Liang Mou | Staff Software Engineer, Logging Platform Yisheng Zhou | Software Engineer II, Logging Platform Elizabeth (Vi) Nguyen | Software Engineer I, Logging Platform Owen Zhang | Senior Software Engineer, Logging Platform

Introduction

As Pinterest has grown, the demand for a robust, real-time, and cost-effective database ingestion platform has become increasingly urgent. Our data ecosystem powers a diverse set of use cases — from analytics and machine learning to product features and business intelligence — all of which depend on timely and reliable data. However, our legacy ingestion landscape was built on batch-oriented workflows and a patchwork of database dump solutions, each developed and maintained by different teams. This fragmentation made it difficult to deliver the performance, reliability, and agility required by modern data workloads.
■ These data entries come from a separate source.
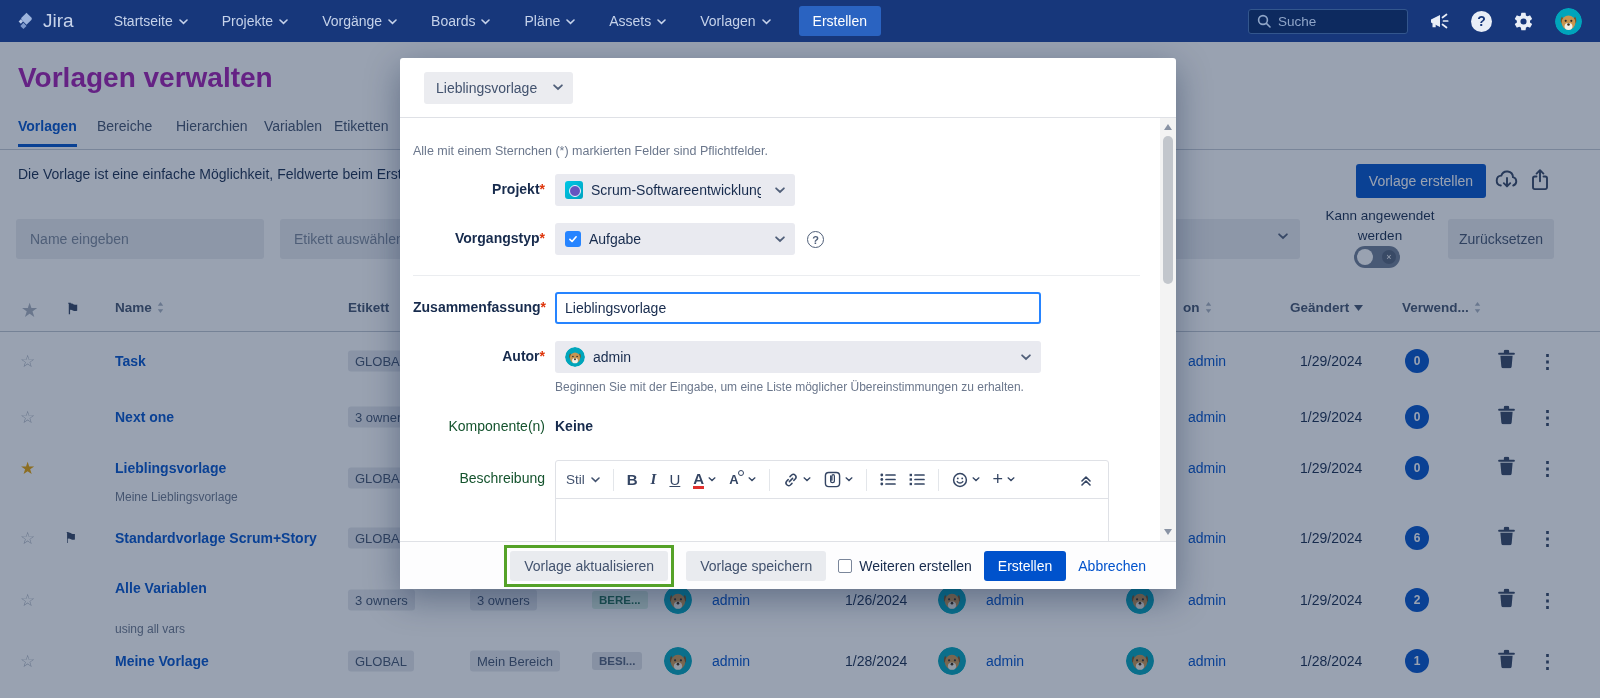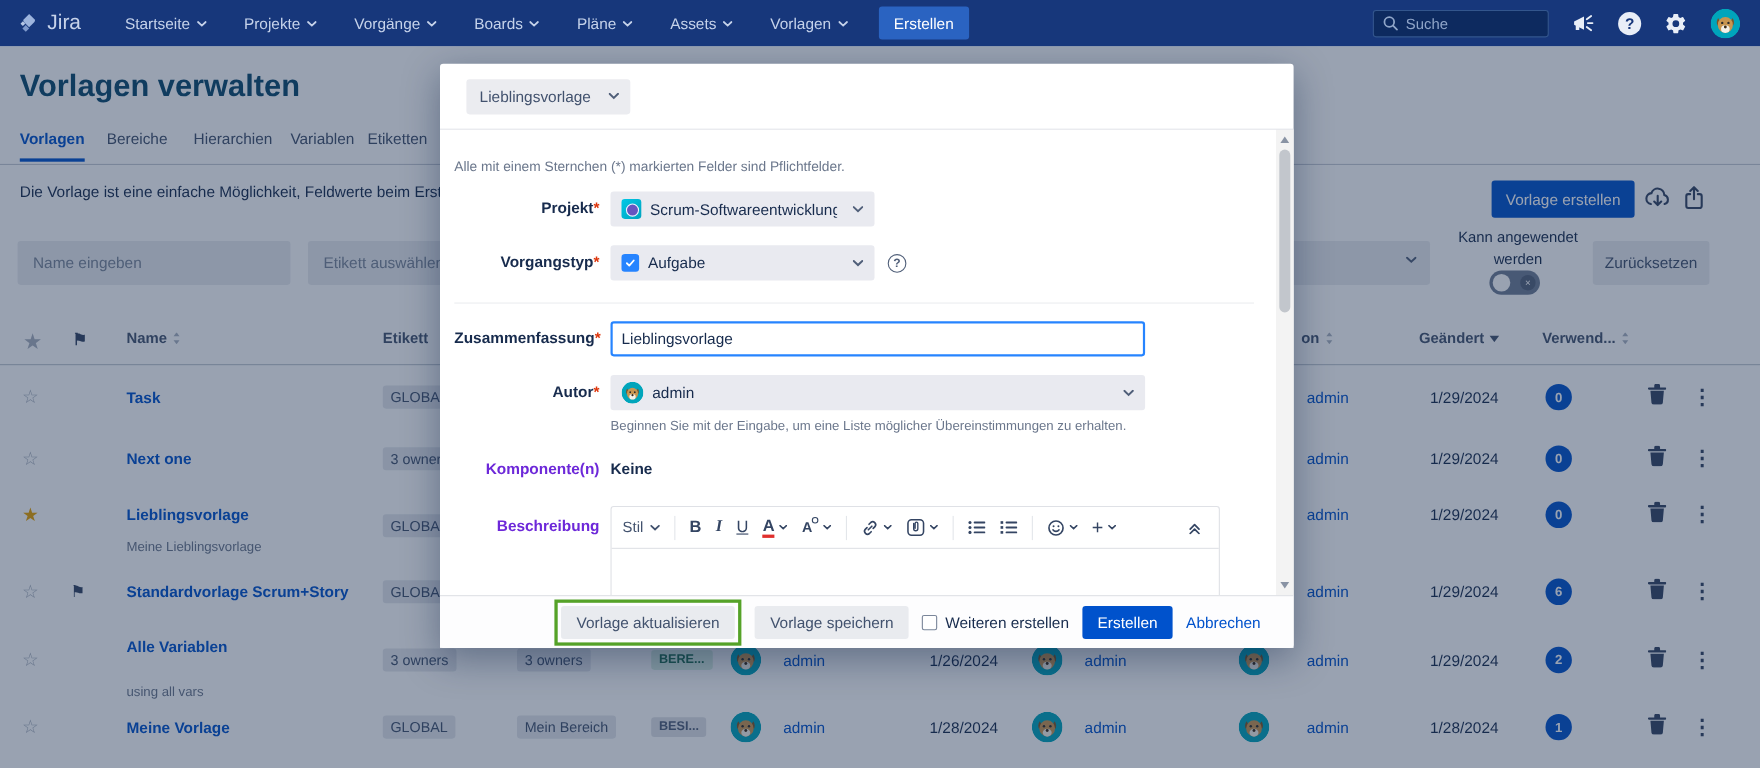--- a/index.html
+++ b/index.html
@@ -16,21 +16,21 @@
   .nav-right { margin-left:auto; display:flex; align-items:center; gap:21px; margin-right:18px; }
   .nav-search { width:160px; height:25px; background:#0d2a5f; border:1px solid #33568d; border-radius:3px; display:flex; align-items:center; padding:0 8px; gap:7px; color:#8fa5c8; }
   .nav-search input { background:transparent; border:none; outline:none; color:#c5d2ea; font-size:13.5px; width:110px; font-family:inherit; }
   .nav-search input::placeholder { color:#8fa5c8; }
   .nav-ic { color:#e9eef7; display:flex; align-items:center; cursor:pointer; }
   .help-circle { width:21px; height:21px; border-radius:50%; background:#e9eef7; color:#17377b; font-weight:700; font-size:14px; display:flex; align-items:center; justify-content:center; }
   .avatar { border-radius:50%; overflow:hidden; display:block; }
 
   
   .page { position:absolute; top:42px; left:0; width:1600px; height:656px; background:#fff; z-index:1; }
-  .page-title { position:absolute; top:20px; left:18px; font-size:28px; font-weight:600; color:#0c4a6e; }
+  .page-title { position:absolute; top:20px; left:18px; font-size:28px; font-weight:600; color:#a21caf; }
   .tabs { position:absolute; top:76px; left:0; width:1600px; height:32px; border-bottom:1px solid #c6ccd4; }
   .tab { position:absolute; top:0; font-size:14px; color:#42526e; padding-bottom:10px; cursor:pointer; }
   .tab.active { color:#0052cc; font-weight:600; border-bottom:3px solid #0052cc; }
   .page-desc { position:absolute; top:124px; left:18px; font-size:14px; color:#172b4d; white-space:nowrap; }
   .filter-input { position:absolute; top:177px; height:40px; background:#e9ebef; border:none; border-radius:3px; font-size:14px; color:#505f79; padding:0 14px; font-family:inherit; }
   .filter-input::placeholder { color:#7b8799; }
   .filter-box { position:absolute; top:177px; height:40px; background:#e9ebef; border-radius:3px; font-size:14px; color:#7b8799; display:flex; align-items:center; padding:0 14px; }
   .filter-dd { position:absolute; top:177px; height:40px; background:#e9ebef; border-radius:3px; }
   .filter-dd .chev { position:absolute; right:12px; top:14px; color:#505f79; }
   .btn-primary { background:#0052cc; color:#fff; border:none; border-radius:3px; font-size:14px; font-weight:500; font-family:inherit; cursor:pointer; }
@@ -68,21 +68,21 @@
 
   
   .modal { position:absolute; top:58px; left:400px; width:776px; height:531px; background:#fff; border-radius:3px; box-shadow:0 10px 34px rgba(9,30,66,.38); z-index:20; }
   .modal-header { position:absolute; top:0; left:0; right:0; height:60px; display:flex; align-items:center; padding:0 16px 0 24px; border-bottom:1px solid #dfe1e6; }
   .modal-title { font-size:20px; font-weight:500; color:#172b4d; flex:1; }
   .tpl-select { height:32px; background:#ebecf0; border-radius:3px; display:flex; align-items:center; gap:16px; padding:0 10px 0 12px; font-size:14px; color:#42526e; margin-right:10px; cursor:pointer; }
   .cfg-btn { height:32px; background:#ebecf0; border:none; border-radius:3px; display:flex; align-items:center; gap:7px; padding:0 12px; font-size:14px; color:#42526e; font-family:inherit; cursor:pointer; }
   .modal-body { position:absolute; top:60px; left:0; right:16px; bottom:48px; background:#fff; overflow:hidden; }
   .req-note { position:absolute; top:26px; left:13px; font-size:12.5px; color:#6b778c; }
   .flabel { position:absolute; width:132px; left:13px; text-align:right; font-size:14px; font-weight:600; color:#172b4d; }
-  .flabel.plain { font-weight:700; color:#6d28d9; }
+  .flabel.plain { font-weight:400; color:#14532d; }
   .req { color:#de350b; }
   .dd { position:absolute; left:155px; height:32px; background:#e9eaf0; border-radius:3px; display:flex; align-items:center; gap:8px; padding:0 10px; font-size:14px; color:#172b4d; cursor:pointer; }
   .dd .chev { margin-left:auto; color:#505f79; }
   .proj-ic { width:18px; height:18px; border-radius:3px; background:linear-gradient(135deg,#00c7e6,#00a3bf); position:relative; flex:0 0 18px; }
   .proj-ic::after { content:""; position:absolute; left:4px; top:4px; width:10px; height:10px; border-radius:50%; background:#6554c0; border:1.5px solid #eaf3ff; }
   .type-ic { width:16px; height:16px; border-radius:3px; background:#2684ff; display:flex; align-items:center; justify-content:center; flex:0 0 16px; }
   .help-q { position:absolute; left:407px; width:17px; height:17px; border-radius:50%; border:1.6px solid #505f79; color:#505f79; font-size:11px; font-weight:700; display:flex; align-items:center; justify-content:center; }
   .hdiv { position:absolute; left:13px; right:20px; height:1px; background:#ebedf0; }
   .sum-input { position:absolute; left:155px; top:174px; width:486px; height:32px; border:2px solid #2684ff; border-radius:3px; font-size:14px; color:#172b4d; padding:0 8px; font-family:inherit; outline:none; }
   .helper { position:absolute; left:155px; top:262px; font-size:12px; color:#6b778c; }

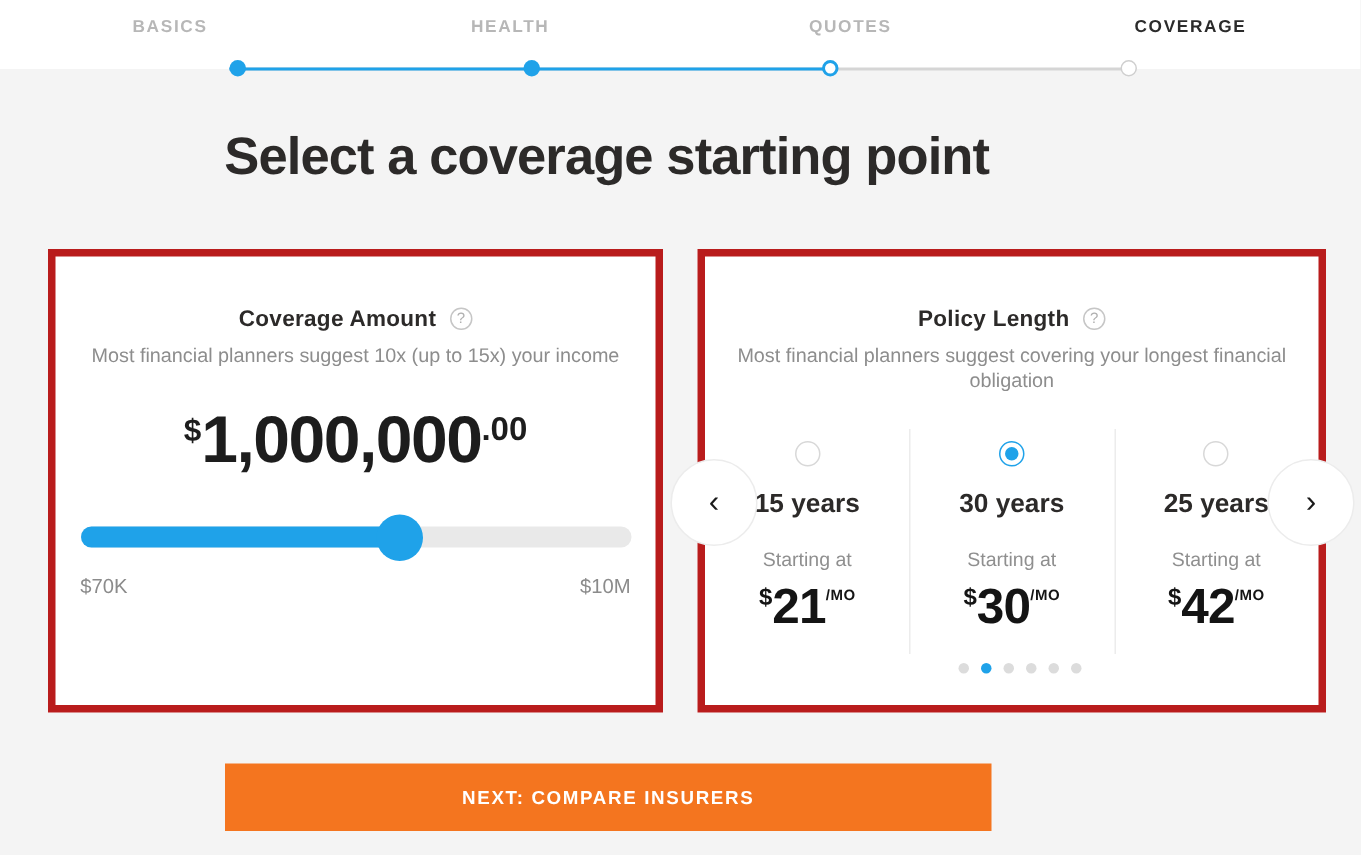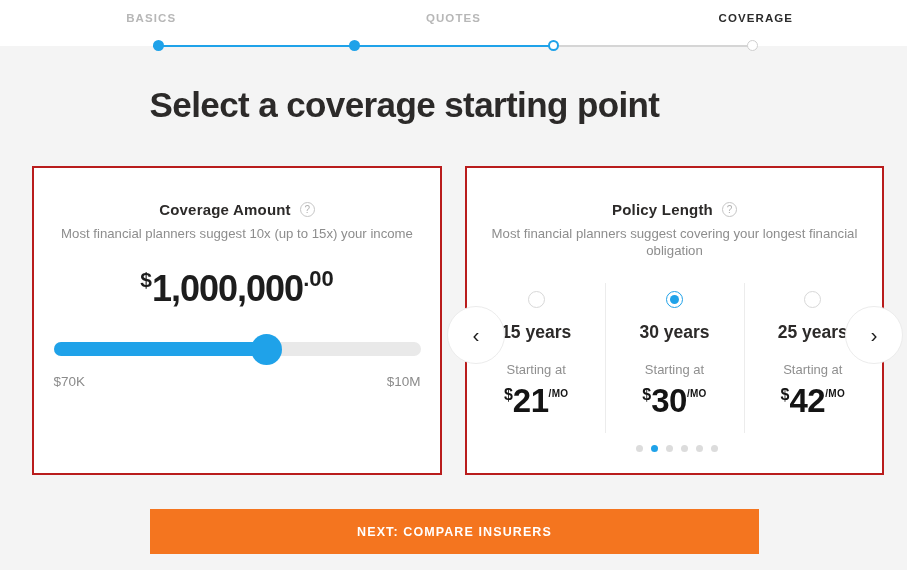--- a/index.html
+++ b/index.html
@@ -57,21 +57,21 @@
     font-size: 35px;
     font-weight: bold;
     letter-spacing: -0.6px;
     color: #2c2a29;
   }
 
   
   .card {
     position: absolute;
     background: #ffffff;
-    border: 2px solid #b91c1c;
+    border: 5px solid #b91c1c;
     top: 166px;
     height: 309px;
   }
   .card-left  { left: 32px;  width: 410px; }
   .card-right { left: 465px; width: 419px; }
 
   .card-title-row {
     display: flex; align-items: center; justify-content: center;
     gap: 9px;
     margin-top: 33px;
@@ -94,21 +94,21 @@
   
   .amount {
     text-align: center; margin-top: 24px;
     color: #1d1d1d;
     white-space: nowrap;
   }
   .amount .cur {
     font-size: 21px; font-weight: bold; vertical-align: 14px;
   }
   .amount .main {
-    font-size: 36px; font-weight: bold; letter-spacing: -1px;
+    font-size: 44px; font-weight: bold; letter-spacing: -1px;
   }
   .amount .cents {
     font-size: 22px; font-weight: bold; vertical-align: 15px;
   }
 
   
   .slider-wrap { position: relative; margin: 22px auto 0 auto; width: 367px; height: 34px; }
   .slider-track {
     position: absolute; top: 10px; left: 0; width: 367px; height: 14px;
     background: #e9e9e9; border-radius: 7px;
@@ -183,35 +183,36 @@
   .carousel-dots {
     position: absolute; bottom: 21px; left: 0; width: 419px;
     display: flex; justify-content: center; gap: 8px;
   }
   .cdot { width: 7px; height: 7px; border-radius: 50%; background: #dcdcdc; }
   .cdot.active { background: #1fa2e9; }
 
   
   .cta {
     position: absolute; left: 150px; top: 509px;
-    width: 609px; height: 45px;
+    width: 511px; height: 45px;
     background: #f4751f; border: none;
     color: #ffffff; font-size: 12.5px; font-weight: bold; letter-spacing: 1.1px;
     display: flex; align-items: center; justify-content: center;
     cursor: pointer;
   }
 </style>
 </head>
 <body>
 
 <div class="page">
 
   <div class="stepper">
     <div class="step-labels">
       <div class="step-label">BASICS</div>
+      <div class="step-label">HEALTH</div>
       <div class="step-label">QUOTES</div>
       <div class="step-label active">COVERAGE</div>
     </div>
     <div class="track-wrap">
       <div class="track-line"></div>
       <div class="track-line-filled"></div>
       <div class="dot filled" style="left:0px"></div>
       <div class="dot filled" style="left:196px"></div>
       <div class="dot current" style="left:395px"></div>
       <div class="dot empty" style="left:594px"></div>

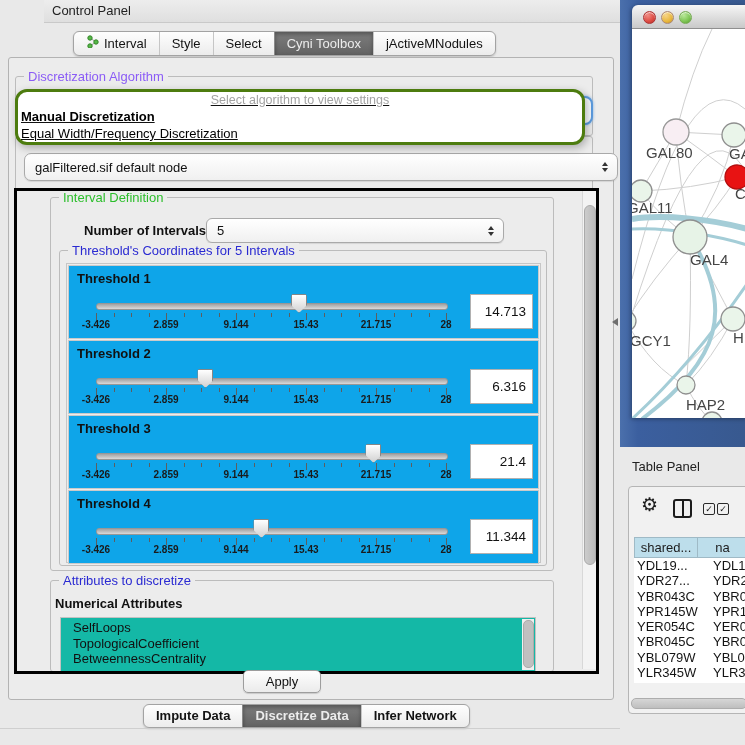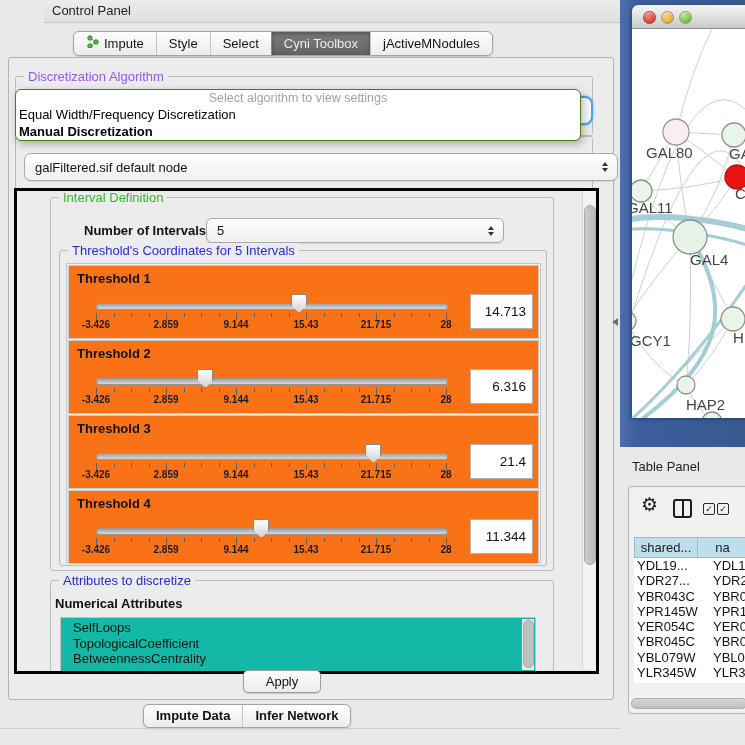--- a/index.html
+++ b/index.html
@@ -33,38 +33,38 @@
     border-radius:7px;font-size:13px;color:#111;display:flex;align-items:center;
     padding:0 24px 0 10px;box-shadow:0 1px 1px rgba(0,0,0,.10);}
   .arrows{position:absolute;right:9px;top:50%;transform:translateY(-50%);display:flex;flex-direction:column;gap:2px;}
   .arr-up{width:0;height:0;border-left:3.5px solid transparent;border-right:3.5px solid transparent;border-bottom:4.5px solid #333;}
   .arr-dn{width:0;height:0;border-left:3.5px solid transparent;border-right:3.5px solid transparent;border-top:4.5px solid #333;}
   
   #algo-grp{left:6px;top:18px;width:576px;height:58px;}
   #combo-focus-frag{position:absolute;left:550px;top:38px;width:30px;height:25px;border:2px solid #5c9ce0;
     border-radius:8px;background:#f7fafd;box-shadow:0 0 3px #86b6e8;z-index:4;}
   #algo-popup{position:absolute;left:6px;top:31px;width:564px;height:50px;background:#fff;
-    border:1px solid #4d7c0f;border-radius:6px;z-index:10;box-shadow:2px 3px 9px rgba(0,0,0,.28);overflow:hidden;}
+    border:3px solid #4d7c0f;border-radius:12px;z-index:10;box-shadow:2px 3px 9px rgba(0,0,0,.28);overflow:hidden;text-decoration:underline;}
   #algo-popup .ph{height:16px;line-height:16px;text-align:center;font-size:12.5px;color:#a3a3a3;}
   #algo-popup .opt{height:17px;line-height:17px;font-size:13px;color:#000;padding-left:3px;}
   #algo-popup .opt.hot{font-weight:bold;}
   
   #td-grp{left:6px;top:78px;width:576px;height:53px;}
   #td-combo{left:8px;top:16px;width:558px;height:26px;}
   
   #viewport{position:absolute;left:5px;top:130px;width:579px;height:480px;border:3px solid #000000;overflow:hidden;background:#ececec;}
   #vscroll{position:absolute;left:565px;top:0;width:13px;height:478px;background:#f3f3f3;border-left:1px solid #d8d8d8;}
   #vscroll .thumb{position:absolute;left:1px;top:14px;width:10px;height:358px;border-radius:6px;
     background:linear-gradient(90deg,#cccccc,#b9b9b9);border:1px solid #aaa;}
   #int-grp{left:33px;top:6px;width:502px;height:372px;}
   #noi-label{position:absolute;left:33px;top:25px;font-size:13px;font-weight:bold;}
   #noi-combo{left:155px;top:20px;width:262px;height:23px;border-radius:6px;}
   #thr-grp{left:8px;top:52px;width:486px;height:314px;}
   #thr-box{position:absolute;left:6px;top:12px;width:473px;height:298px;border:1px solid #c6c6c6;}
-  .tbox{position:relative;height:72px;border:1px solid #cacaca;margin:1px;background:#f97316;}
+  .tbox{position:relative;height:72px;border:1px solid #cacaca;margin:1px;background:#0ea5e9;}
   .tbox .lab{position:absolute;left:8px;top:5px;font-size:13px;font-weight:bold;}
   .track{position:absolute;left:27px;top:37px;width:350px;height:5px;border-radius:3px;
     background:linear-gradient(#a2a2a2,#d9d9d9);border:1px solid #979797;}
   .thumb-pent{position:absolute;top:28px;width:14px;height:17px;z-index:2;
     background:linear-gradient(#ffffff,#d2d2d2);border:1px solid #868686;
     clip-path:polygon(8% 0,92% 0,100% 10%,100% 58%,50% 100%,0 58%,0 10%);}
   .tick{position:absolute;width:1px;background:#5e5e5e;top:47px;}
   .tl{position:absolute;top:53px;font-size:10px;font-weight:bold;color:#1a1a1a;transform:translateX(-50%);white-space:nowrap;}
   .vbox{position:absolute;left:401px;top:28px;width:55px;height:33px;background:#fff;border:1px solid #b0b0b0;
     font-size:13.5px;display:flex;align-items:center;justify-content:flex-end;padding-right:6px;}
@@ -125,21 +125,21 @@
   </div>
 
   <div id="top-tabs" class="segbar">
       <div class="seg">
         <span><svg width="13" height="13">
             <path d="M4 3 L10 7 L4 11" stroke="#9e9e9e" fill="none"></path>
             <circle cx="4" cy="3" r="2.2" fill="#56b947" stroke="#35842a"></circle>
             <circle cx="4" cy="11" r="2.2" fill="#56b947" stroke="#35842a"></circle>
             <circle cx="10" cy="7" r="2.2" fill="#56b947" stroke="#35842a"></circle>
           </svg></span>
-        <span>Impute</span>
+        <span>Interval</span>
       </div>
       <div class="seg">
         <span>Style</span>
       </div>
       <div class="seg">
         <span>Select</span>
       </div>
       <div class="seg sel">
         <span>Cyni Toolbox</span>
       </div>
@@ -149,22 +149,22 @@
     </div>
 
   <div id="panel">
 
     <div id="algo-grp" class="grp">
       <span class="gt gray">Discretization Algorithm</span>
     </div>
     <div id="combo-focus-frag"></div>
     <div id="algo-popup">
       <div class="ph">Select algorithm to view settings</div>
-    <div class="opt">Equal Width/Frequency Discretization</div>
-        <div class="opt hot">Manual Discretization</div>
+    <div class="opt hot">Manual Discretization</div>
+        <div class="opt">Equal Width/Frequency Discretization</div>
       </div>
 
     <div id="td-grp" class="grp">
       <span class="gt gray" style="color:#5b5b5b">Table Data</span>
       <div id="td-combo" class="combo">
         <span>galFiltered.sif default node</span>
         <span class="arrows">
             <span class="arr-up"></span>
             <span class="arr-dn"></span>
           </span>
@@ -342,20 +342,23 @@
       </div>
     </div>
 
     <div id="apply-btn">Apply</div>
   </div>
 
   <div id="bottom-tabs" class="segbar">
       <div class="seg">
         <span>Impute Data</span>
       </div>
+      <div class="seg sel">
+        <span>Discretize Data</span>
+      </div>
       <div class="seg">
         <span>Infer Network</span>
       </div>
     </div>
   <div id="bottom-line"></div>
 
   <div id="desktop"></div>
   <div id="split-arrow"></div>
 
   <div id="macwin">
In this blog series, we'll share our journey in building Pinterest's next-generation database ingestion framework. In this first part, we'll discuss the legacy challenges we faced, the architectural principles that shaped our new solution, and the key optimizations that enabled us to achieve significant improvements in latency, efficiency, and compliance.

Background & Motivation

The previous generation of batch-based ingestion systems presented significant challenges. First, high data latency was a critical issue, often exceeding 24 hours for updates, which severely hampered real-time analytics and machine learning applications. Second, the dependence on full-table batch jobs was inefficient. Since the daily data change for many tables was less than 5%, this approach resulted in wasted compute and storage resources by unnecessarily reprocessing unchanged records. Third, the lack of built-in support for row-level deletion created growing obstacles for maintaining data compliance. Finally, the organization suffered from operational complexity and inconsistent data quality due to the existence of multiple, independently maintained ingestion pipelines.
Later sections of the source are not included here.